Anush008 / fastembed-rs

Library for generating vector embeddings, reranking in Rust
https://docs.rs/fastembed
Apache License 2.0
264 stars 36 forks source link

feat: `EmbeddingOutput` to allow for custom output key and transformations #102

Closed denwong47 closed 2 months ago

denwong47 commented 2 months ago

This PR enables a slightly more structured way to handle the output types available in ONNX models. Currently, once the session had generated SessionOutputs, TextEmbedding::embed will either

While output types like "last_hidden_state" and "pooler_output" are commonly supported, the actual keys exported by the model is controlled by ONNX configuration; "last_hidden_state" is not guaranteed to exist.

Once the output had been fetched with the key, TextEmbedding::embed will assume the output matrix is 3-dimentional; it will panic otherwise due to a ArrayBase::slice using 3 axis.

Apparently this may not always hold true - and for text embeddings 2-dimensional (No of input x Embeddings Dim) could perhaps be more common.

This PR introduces a check and deals with 2D/3D matrix differently.

Motivation

This came about when I tried to use sentence-transformers/all-mpnet-base-v2 with fastembed-rs. The model does not natively have a ONNX equivalent, so editing models_list() to add the entry is not an option.

For this reason, optimum-cli was used to convert the model, and outputs were successfully generated from a TextEmbedding<UserDefinedEmbeddingModel> - only for the pipeline to panic afterwards.

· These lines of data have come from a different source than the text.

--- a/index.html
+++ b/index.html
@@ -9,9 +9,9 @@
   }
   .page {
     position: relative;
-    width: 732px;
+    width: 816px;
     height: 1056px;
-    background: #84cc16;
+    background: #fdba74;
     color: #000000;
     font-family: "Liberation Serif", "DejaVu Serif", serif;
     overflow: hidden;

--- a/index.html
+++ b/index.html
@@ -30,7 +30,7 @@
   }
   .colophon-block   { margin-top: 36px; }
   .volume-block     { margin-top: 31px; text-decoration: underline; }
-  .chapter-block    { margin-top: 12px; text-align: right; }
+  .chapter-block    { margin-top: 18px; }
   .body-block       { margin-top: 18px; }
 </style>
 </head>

I am assuming that the use of such a model is supported (at least evidently, it works); happy to be advised otherwise.

Test Plan

An additional integration test had been added to tests folder behind an empty flag called optimum-cli. The test will externally call optimum-cli to pull models into the default cache folder. It is assumed that not every one will have the CLI tool or even Python installed, thus the flag is added to not run the test by default.

Once the models are pulled, they will be loaded as UserDefinedEmbeddingModel instances and dimension tested for their output.

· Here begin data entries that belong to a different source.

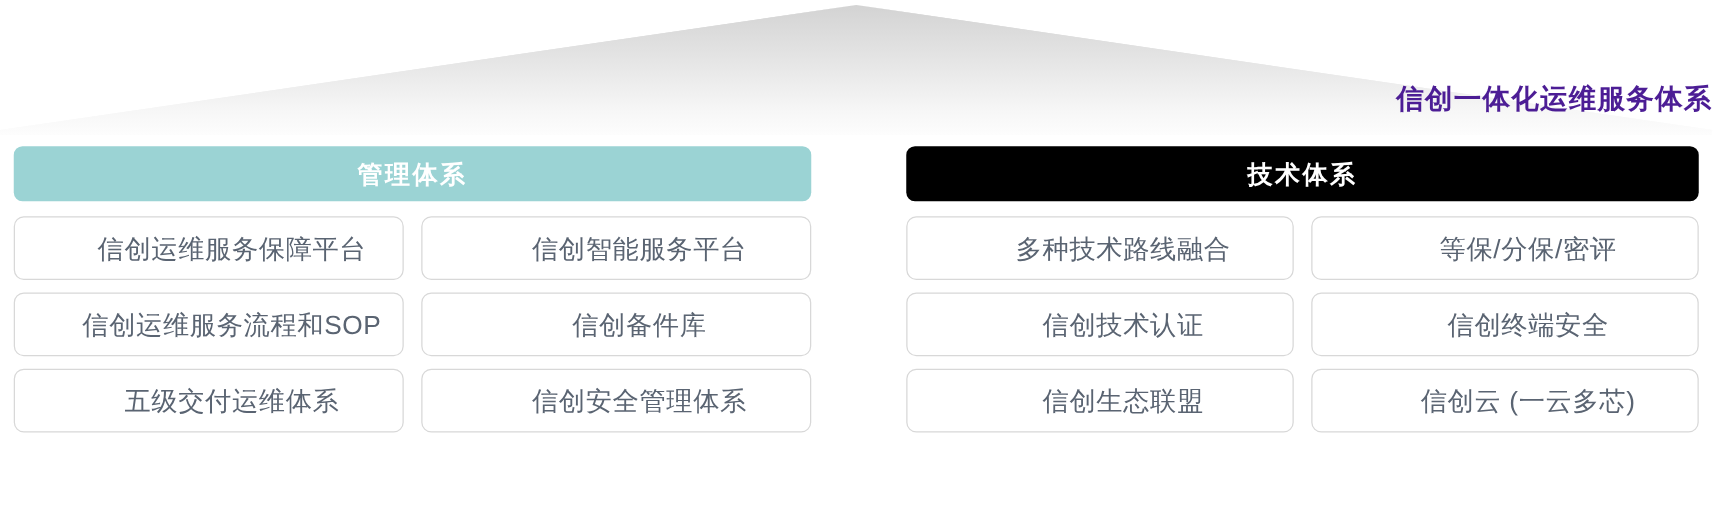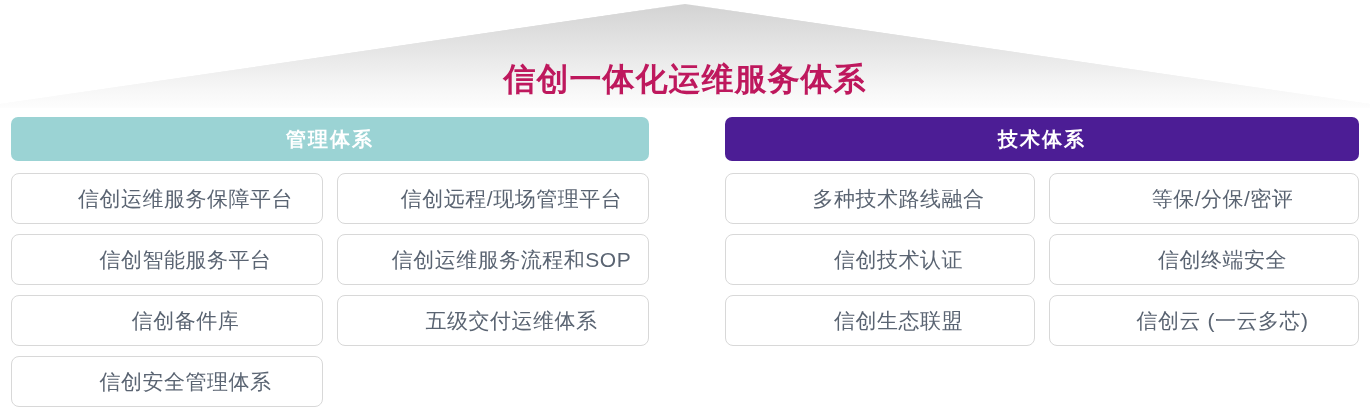--- a/index.html
+++ b/index.html
@@ -38,11 +38,11 @@
     left: 0;
     top: 58px;
     width: 1370px;
-    text-align: center;
-    font-size: 32px;
+    text-align: right;
+    font-size: 22px;
     font-weight: bold;
     letter-spacing: 1px;
-    color: #be185d;
+    color: #4c1d95;
     white-space: nowrap;
     line-height: 42px;
   }

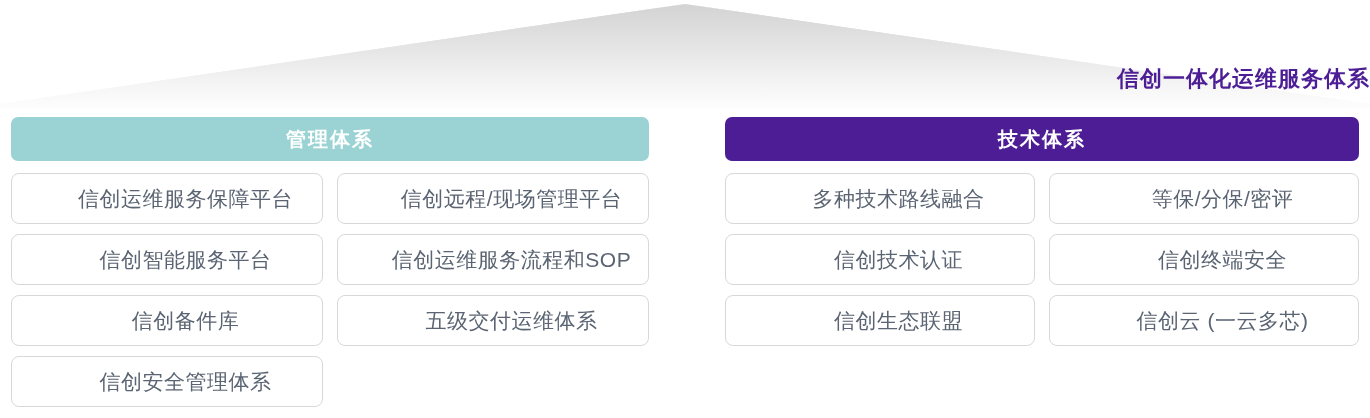--- a/index.html
+++ b/index.html
@@ -67,7 +67,7 @@
     letter-spacing: 2px;
   }
   .group-header.mgmt { background: #9BD3D4; }
-  .group-header.tech { background: #4c1d95; }
+  .group-header.tech { background: #000000; }
 
   .group-grid {
     margin-top: 12px;

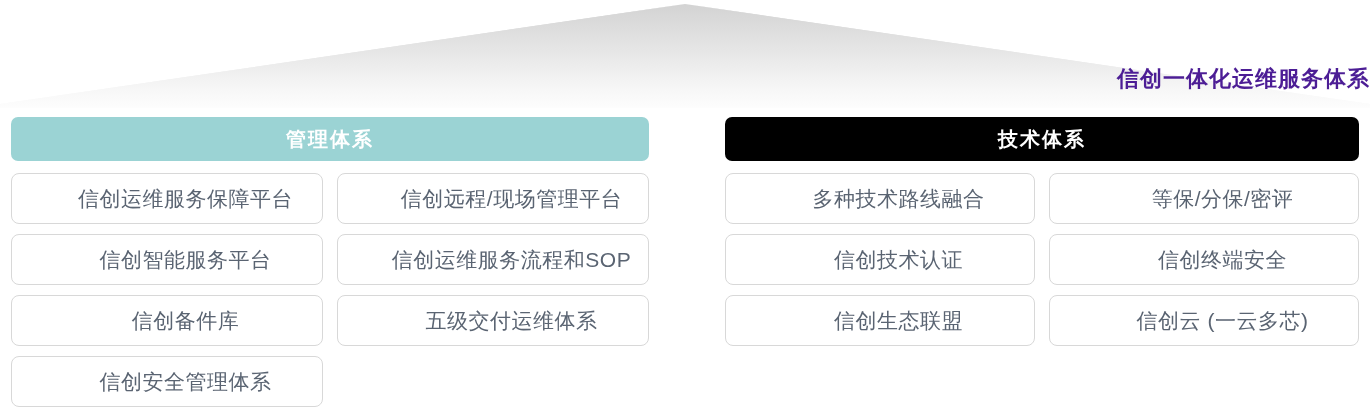--- a/index.html
+++ b/index.html
@@ -120,7 +120,6 @@
     <div class="group-header mgmt">管理体系</div>
     <div class="group-grid">
       <div class="cell">信创运维服务保障平台</div>
-      <div class="cell">信创远程/现场管理平台</div>
       <div class="cell">信创智能服务平台</div>
       <div class="cell">信创运维服务流程和SOP</div>
       <div class="cell">信创备件库</div>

If you have optimum-cli installed and available in your shell environment, you can run this test via

cargo test --features=optimum-cli

Known Issues

Personally I would prefer the output_key to be exposed; these models from sentence-transformers appear to contain two outputs, sentence_embedding and token_embeddings; and perhaps there are endless variations out there we won't be able to capture. However as I could not introduce a new parameter to the function without breaking changes, I will leave this as a proposal here for maintainers to consider.

Many thanks for reviewing and much appreciate your time.

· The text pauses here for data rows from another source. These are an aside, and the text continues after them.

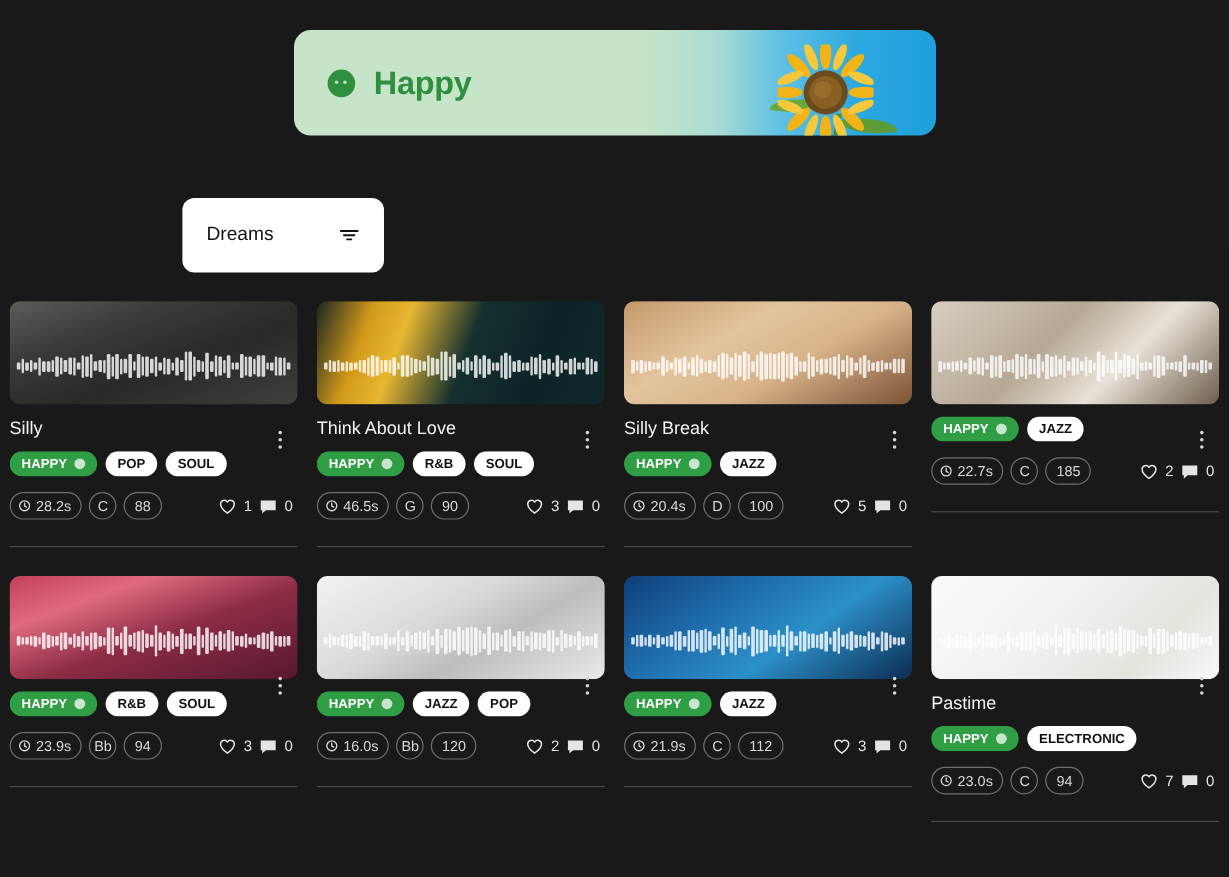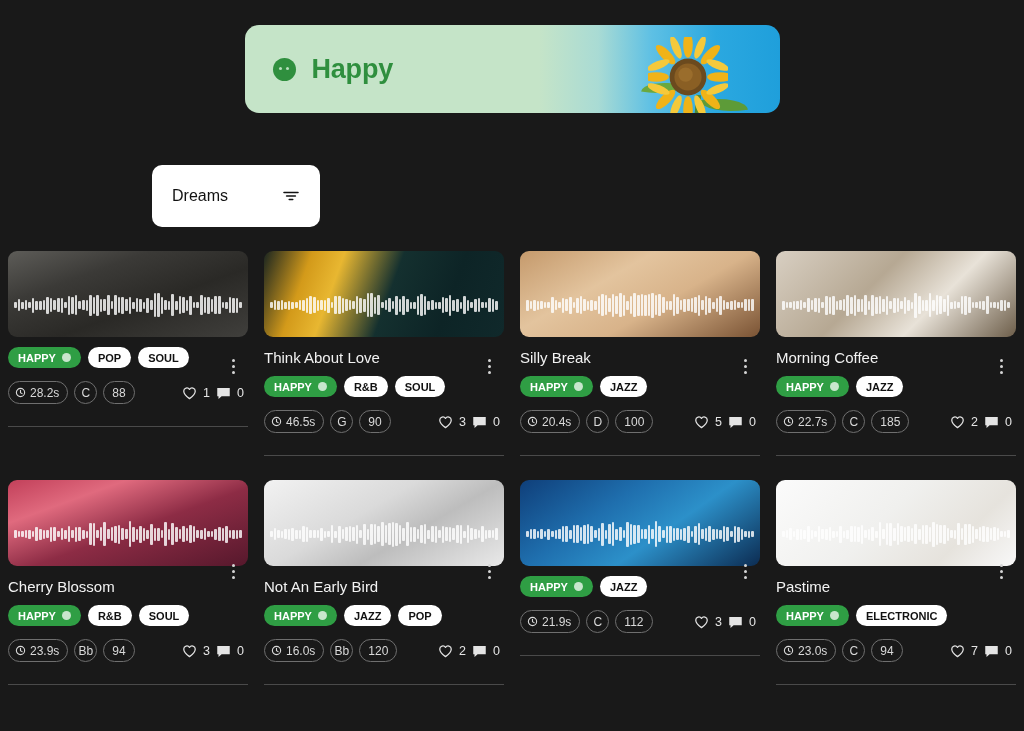--- a/index.html
+++ b/index.html
@@ -327,6 +327,7 @@
           <span style="height: 6px;"></span>
         </div>
     </div>
+    <div class="card-title">Silly</div>
     <div class="kebab">
         <i></i>
         <i></i>

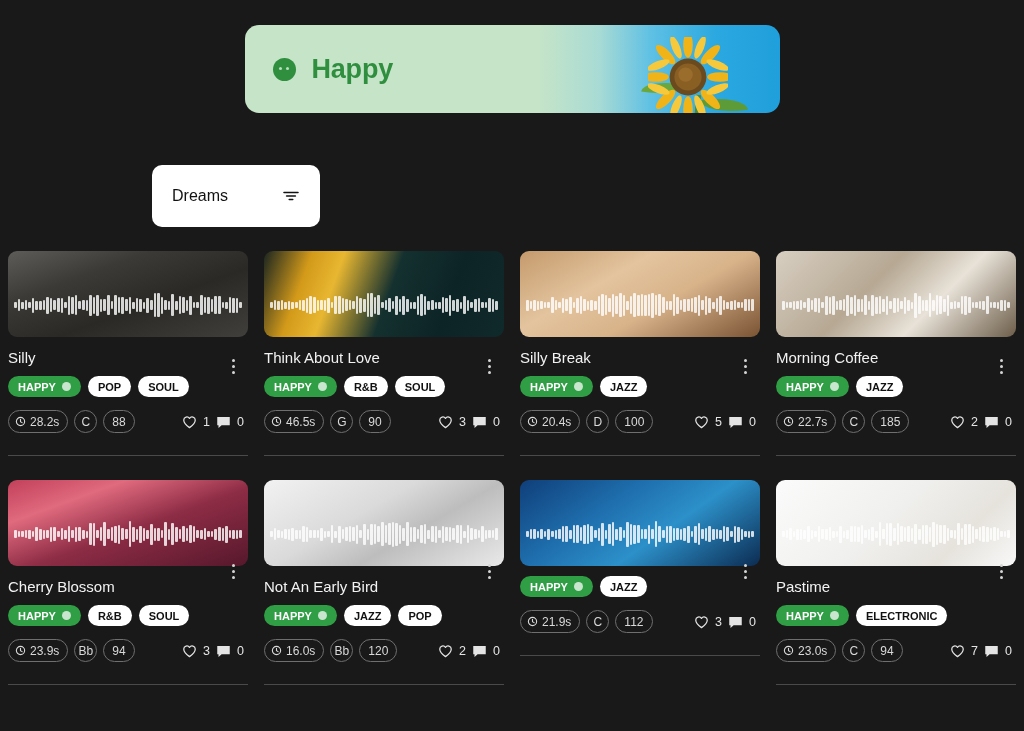--- a/index.html
+++ b/index.html
@@ -672,7 +672,6 @@
           <span style="height: 6px;"></span>
         </div>
     </div>
-    <div class="card-title">Morning Coffee</div>
     <div class="kebab">
         <i></i>
         <i></i>

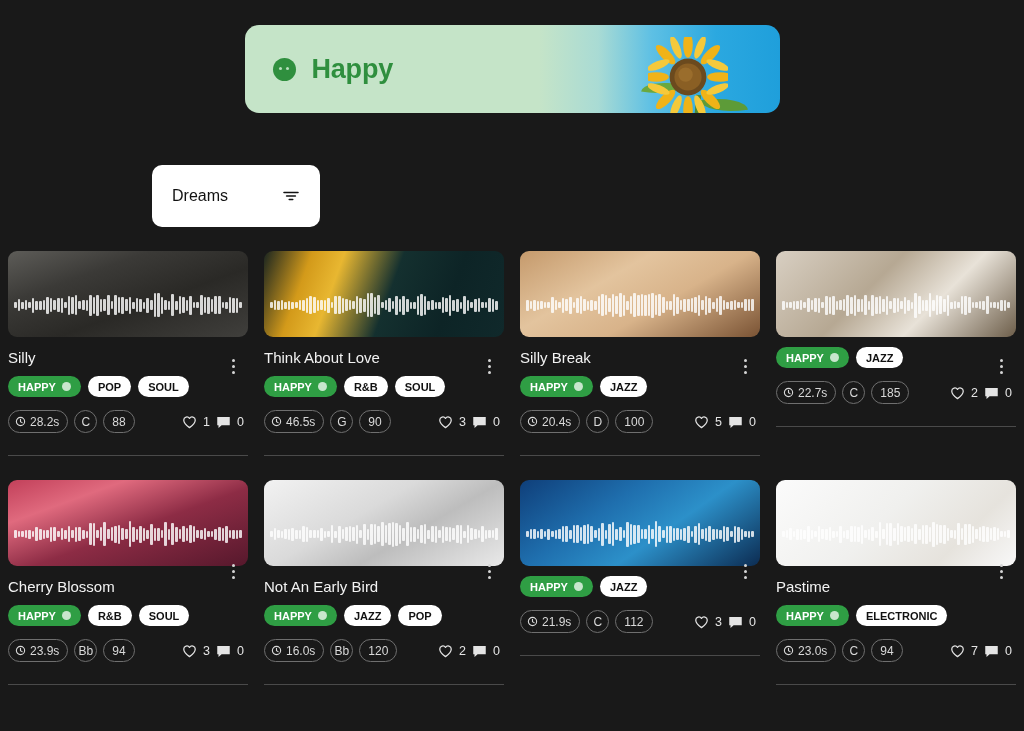--- a/index.html
+++ b/index.html
@@ -784,7 +784,6 @@
           <span style="height: 8px;"></span>
         </div>
     </div>
-    <div class="card-title">Cherry Blossom</div>
     <div class="kebab">
         <i></i>
         <i></i>

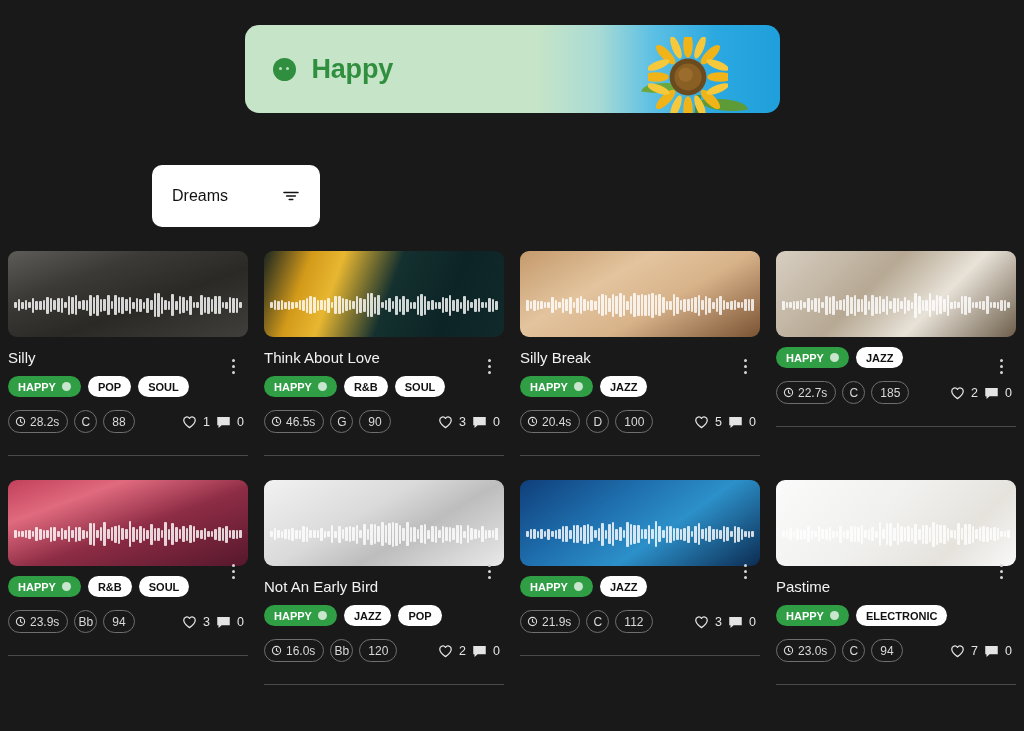--- a/index.html
+++ b/index.html
@@ -899,7 +899,6 @@
           <span style="height: 12px;"></span>
         </div>
     </div>
-    <div class="card-title">Not An Early Bird</div>
     <div class="kebab">
         <i></i>
         <i></i>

Anush008 commented 2 months ago

Also, please feel free to add yourself to the authors list in the Cargo.toml file.

denwong47 commented 2 months ago

Thanks @Anush008, I'll add Python and pip install optimum-cli to the CI workflow. I'll await #101 before changing the TextEmbedding call.

As for the breaking changes, I have the following proposal that may not be breaking afterall:

Let me know if you have any thoughts regarding the above?

Anush008 commented 2 months ago

Hey. That's a solid plan. Thank you.

Once we have 3 PRs merged, will do some Q&A tests before releasing v4.

Also, cc @triandco since this plan might be helpful for #99.

denwong47 commented 2 months ago

I had done some work to the above, only to realise that #99 made some changes to how the array transformation works. Now that attention_mask needs to be used during the transformation from ndarray::Array to Vec<Embeddings>, I need to rethink a little on how to implement EmbeddingOutputType; I'll have a think and come back in a few days.

denwong47 commented 2 months ago

Also in typical Python fashion, installing optimum had completely filled up the disk space on Github Runner... I don't know if we should skip that test or give the runner more resources. 😞

Anush008 commented 2 months ago

I guess we can skip in that case.

Anush008 commented 2 months ago

This is masterful work @denwong47. Thanks a lot.

Anush008 commented 2 months ago

I am a little worried about the many lifetime params and generics, it could push back newer contributors due to the complexity. The library source has been pretty straightforward to grok so far.

denwong47 commented 2 months ago

I am a little worried about the many lifetime params and generics, it could push back newer contributors due to the complexity. The library source has been pretty straightforward to grok so far.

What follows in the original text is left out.